▶ **TASK TO CARRY OUT**
Given the material below, output exactly the lines from the line with "(67, 403) none" to the line with "[26,1258,143,1269] 1.8.2.6 - Mac", both ends included, and no other lines.

=== AVAILABLE RECORDS ===

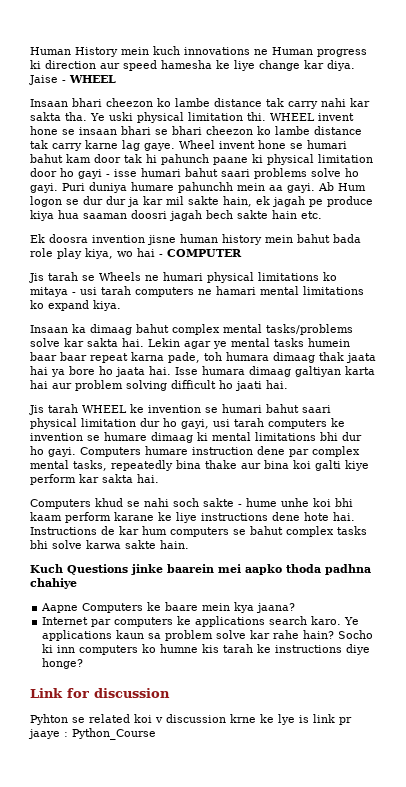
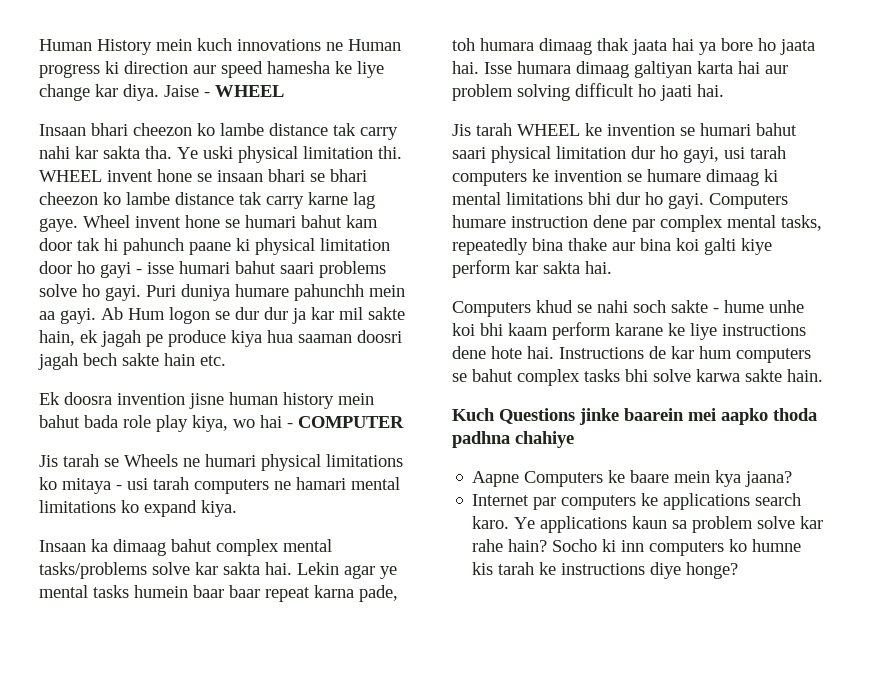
[30,688,170,698] [30,714,352,725] [28,728,156,740] // Link for discussion // Pyhton se related koi v discussion krne ke lye is link pr jaaye : Python_Course -> (739, 570) none

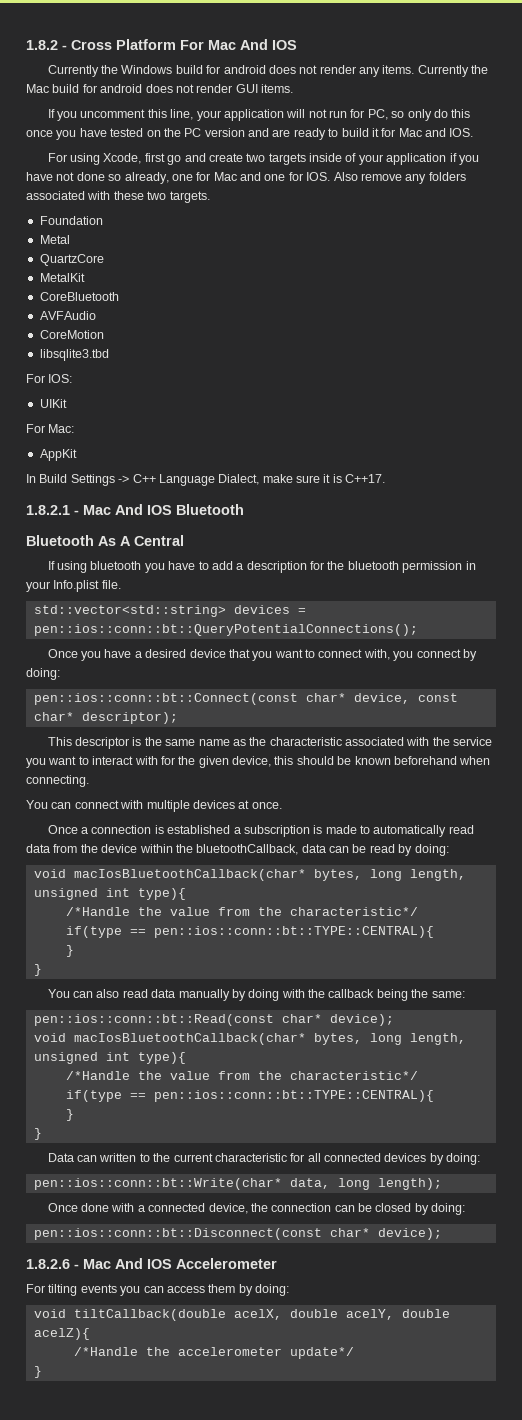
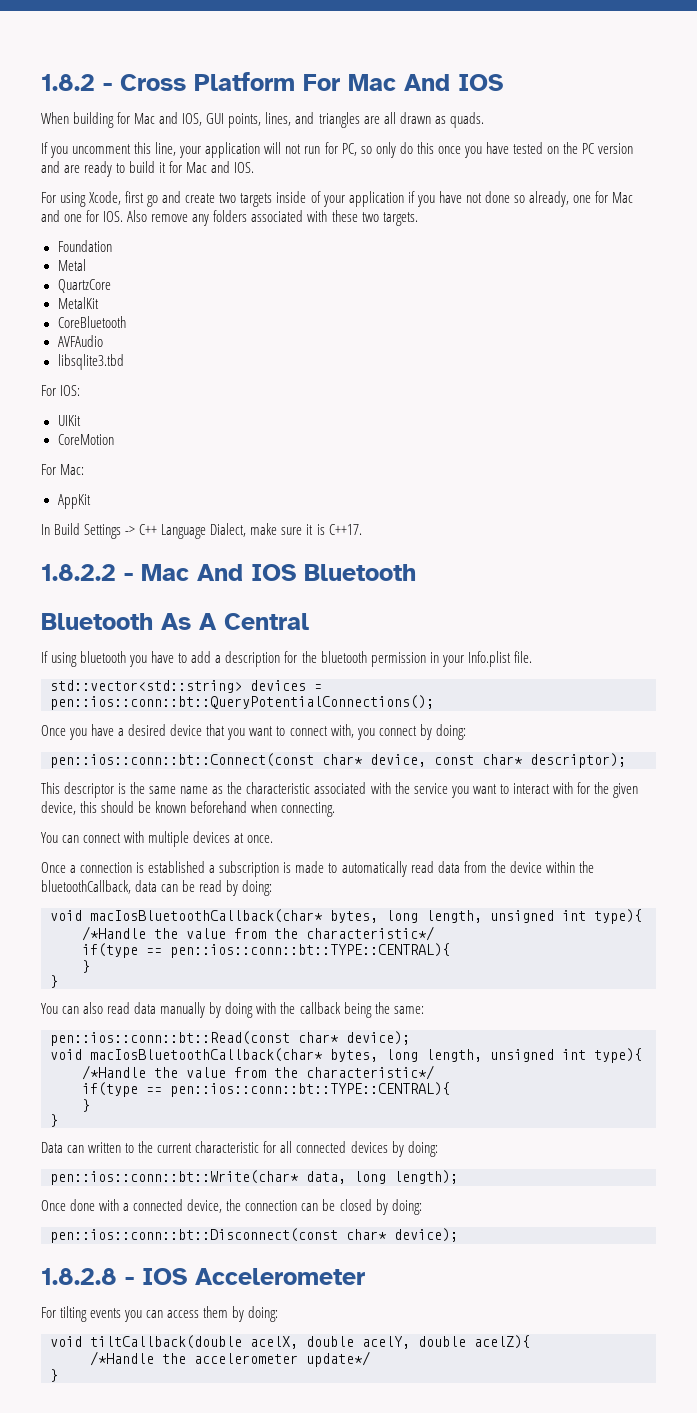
[47,65,489,77] [26,84,293,93] Currently the Windows build for android does not render any items. Currently the Mac build for android does not render GUI items. -> [41,112,484,128] When building for Mac and IOS, GUI points, lines, and triangles are all drawn as quads.
[39,330,104,339] // CoreMotion -> (103, 341) none
(67, 403) none -> [57,434,114,445] // CoreMotion
[26,505,70,515] 1.8.2.1 -> [41,564,116,581] 1.8.2.2
[26,1258,143,1269] 1.8.2.6 - Mac And -> [41,1268,134,1285] 1.8.2.8 -

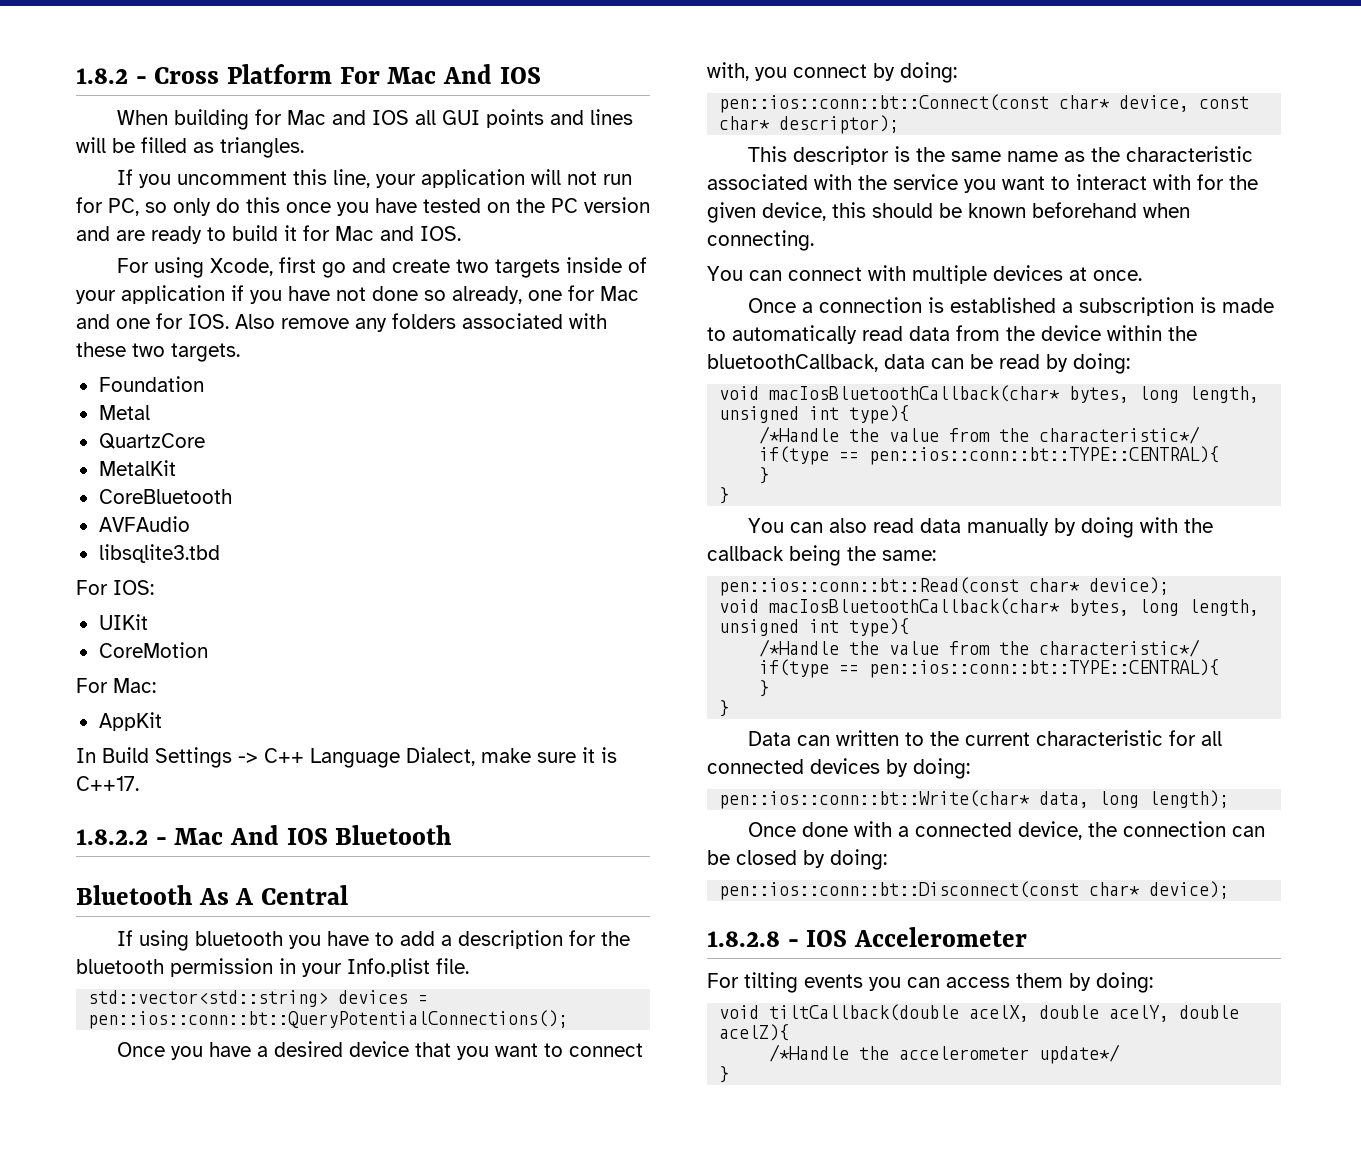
[182,112,484,128] IOS, GUI points, lines, and triangles are all drawn as quads. -> [372,109,634,128] [76,137,304,158] IOS all GUI points and lines will be filled as triangles.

===

▶ **RESPONSE TO THE EXERCISE**
(67, 403) none -> [57,434,114,445] // CoreMotion
[26,505,70,515] 1.8.2.1 -> [41,564,116,581] 1.8.2.2
[26,1258,143,1269] 1.8.2.6 - Mac And -> [41,1268,134,1285] 1.8.2.8 -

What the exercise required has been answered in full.